2024-03-30 12:34 PM
Hello,
I have been struggling to make this post because I wanted to post a very clear question after I had found the source of the problem. However, I have been working on this problem nightly for two weeks now and even still I can't pinpoint precisely what / where my program is going wrong. However, no matter what I seem to do, trying to get my STM32F4 to do anything useful will cause a fault anywhere between 5 seconds to 5 minutes later.
Code:
- https://github.com/DerekSavage1/Word-Clock-Rev-3
Hardware:
- STM32F411CE on custom circuit board (can provide schematics)
- 24 Mhz external crystal
- 32.768kHz external RTC crystal
The steps that I have taken:
- Commented out sections of code until it worked.
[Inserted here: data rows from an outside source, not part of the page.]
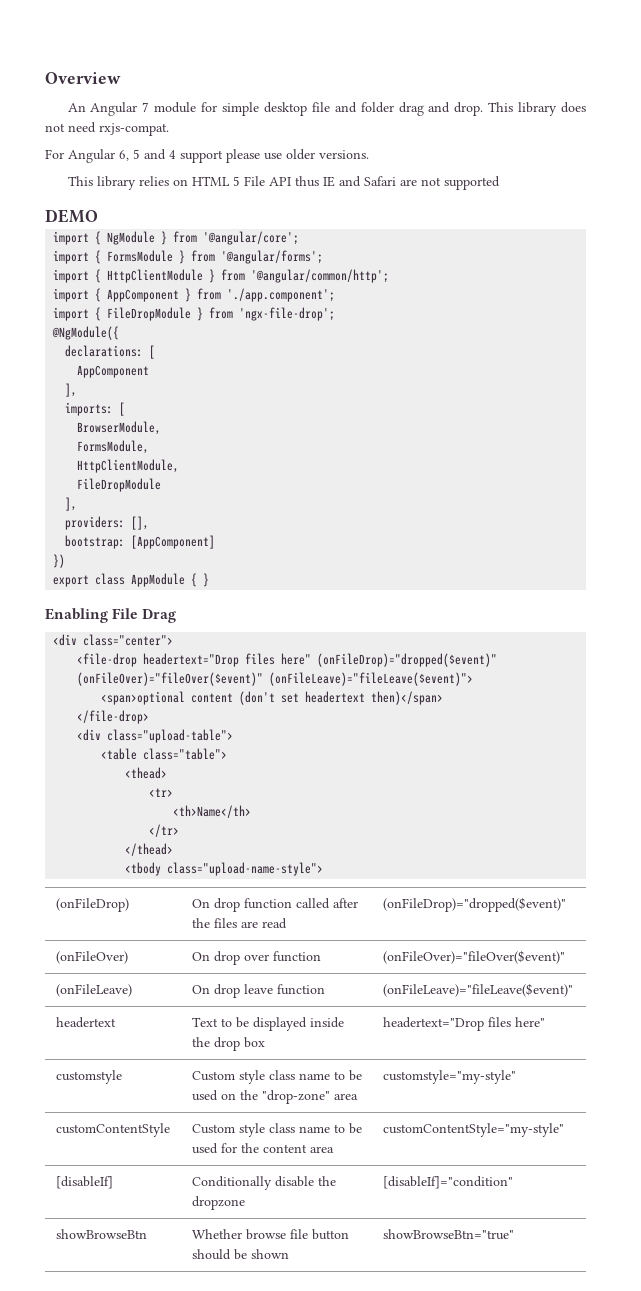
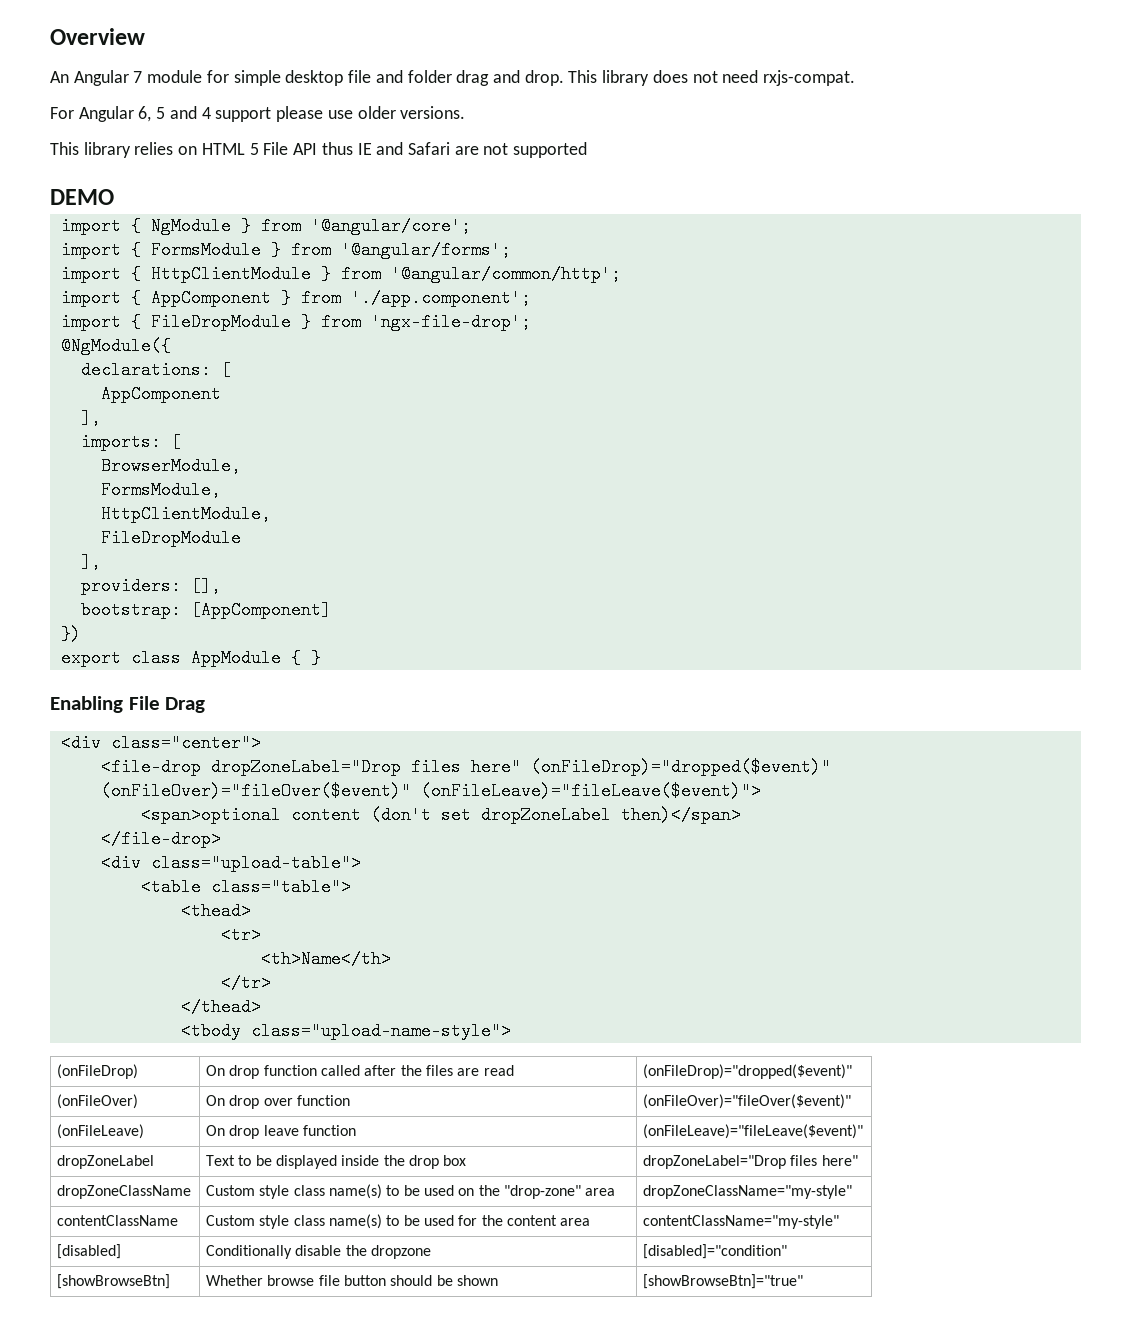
[143,653,240,667] headertext="Drop -> [210,758,401,776] dropZoneLabel="Drop
[305,691,366,703] headertext -> [480,806,611,824] dropZoneLabel
[55,1017,116,1028] headertext -> [57,1155,155,1169] dropZoneLabel
[382,1017,484,1031] headertext="Drop -> [643,1155,787,1169] dropZoneLabel="Drop
[55,1070,122,1084] [191,1070,330,1084] customstyle | Custom style class name -> [57,1185,192,1199] [206,1184,382,1199] dropZoneClassName | Custom style class name(s)
[382,1070,516,1084] [55,1123,170,1137] [191,1123,330,1137] customstyle="my-style" // customContentStyle | Custom style class name -> [643,1185,853,1199] [57,1215,179,1226] [206,1214,382,1229] dropZoneClassName="my-style" // contentClassName | Custom style class name(s)
[382,1123,564,1137] [55,1176,113,1189] customContentStyle="my-style" // [disableIf] -> [643,1215,840,1229] [57,1244,122,1259] contentClassName="my-style" // [disabled]
[382,1176,513,1189] [55,1229,147,1239] [disableIf]="condition" // showBrowseBtn -> [643,1244,788,1259] [57,1274,171,1289] [disabled]="condition" // [showBrowseBtn]
[382,1229,514,1240] showBrowseBtn="true" -> [643,1274,804,1289] [showBrowseBtn]="true"

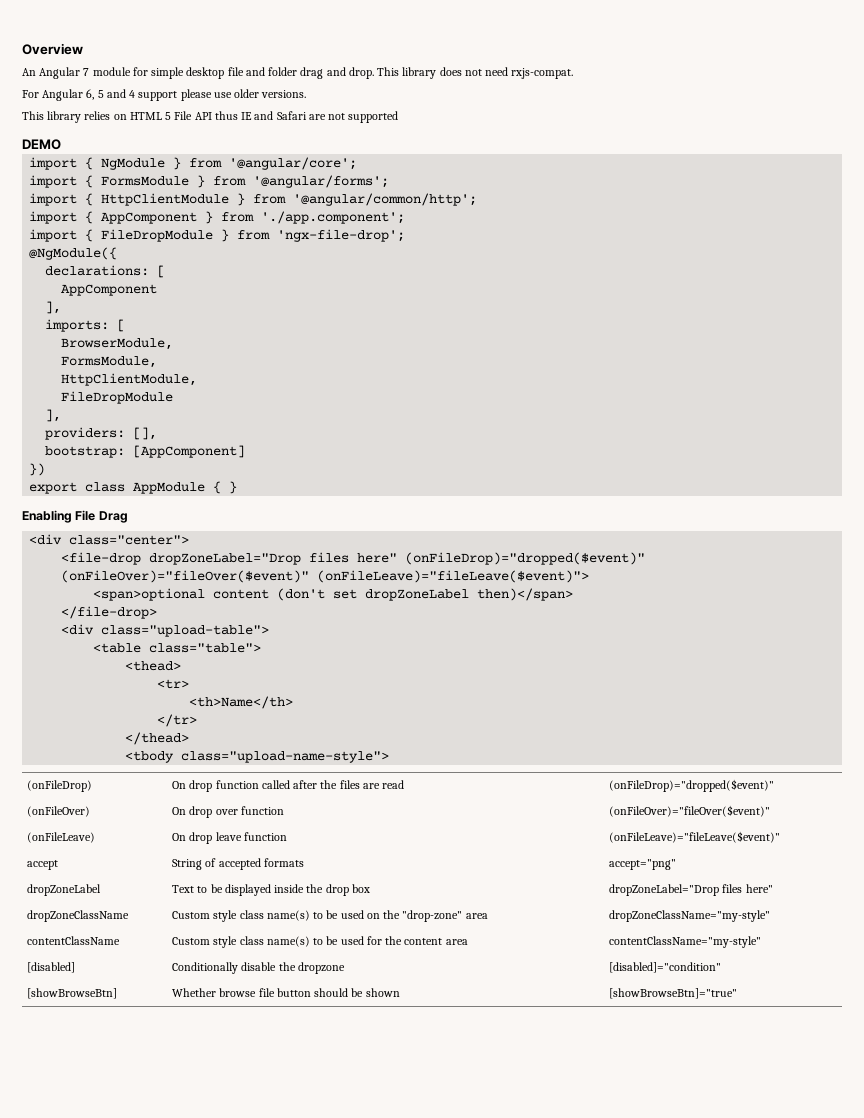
(864, 1131) none -> [27,860,59,870] [172,858,304,870] [609,859,677,870] // accept | String of accepted formats | accept="png"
The program will only work if the while loop is empty or only declares a variable.
- Converted most arrays to switch statements to avoid memory errors
- Enabled all warnings with -WPedantic
- Rewrote the matrix logic in a file on my computer without HAL calls and checked with all warning flags and ASan
- Stepped through the code in debug mode. Never found the source of the crashes as it takes multiple loops to cause a fault.
- Ordered a STM32F4 on amazon to see if it will hard fault on a differently designed board. It will come in within a few days.
- Increased stack size from 0x400 to 0x800, and 0x1200, and 0x10000. Same issue
- Always looked at fault analyzer and stack trace. They almost always look like this:
#0 HardFault_Handler () at ../Core/Src/stm32f4xx_it.c:87
#1 <signal handler called>
#2 0x00000000 in ?? ()
#3 0x08001324 in activateDigit (digit=113 'q') at ../Drivers/Numeric_Display/Numeric_Display.c:32
Backtrace stopped: previous frame inner to this frame (corrupt stack?)
Some nights I would get an idea. What if its because of X or I haven't looked at Y.
However, last night I had only one thing in my loop: A function call. I had tested the function on my own computer with no errors. I try again today and the function appeared to work fine and would only fault if the function is called in conjunction with HAL_RTC_GetTime() and getDate().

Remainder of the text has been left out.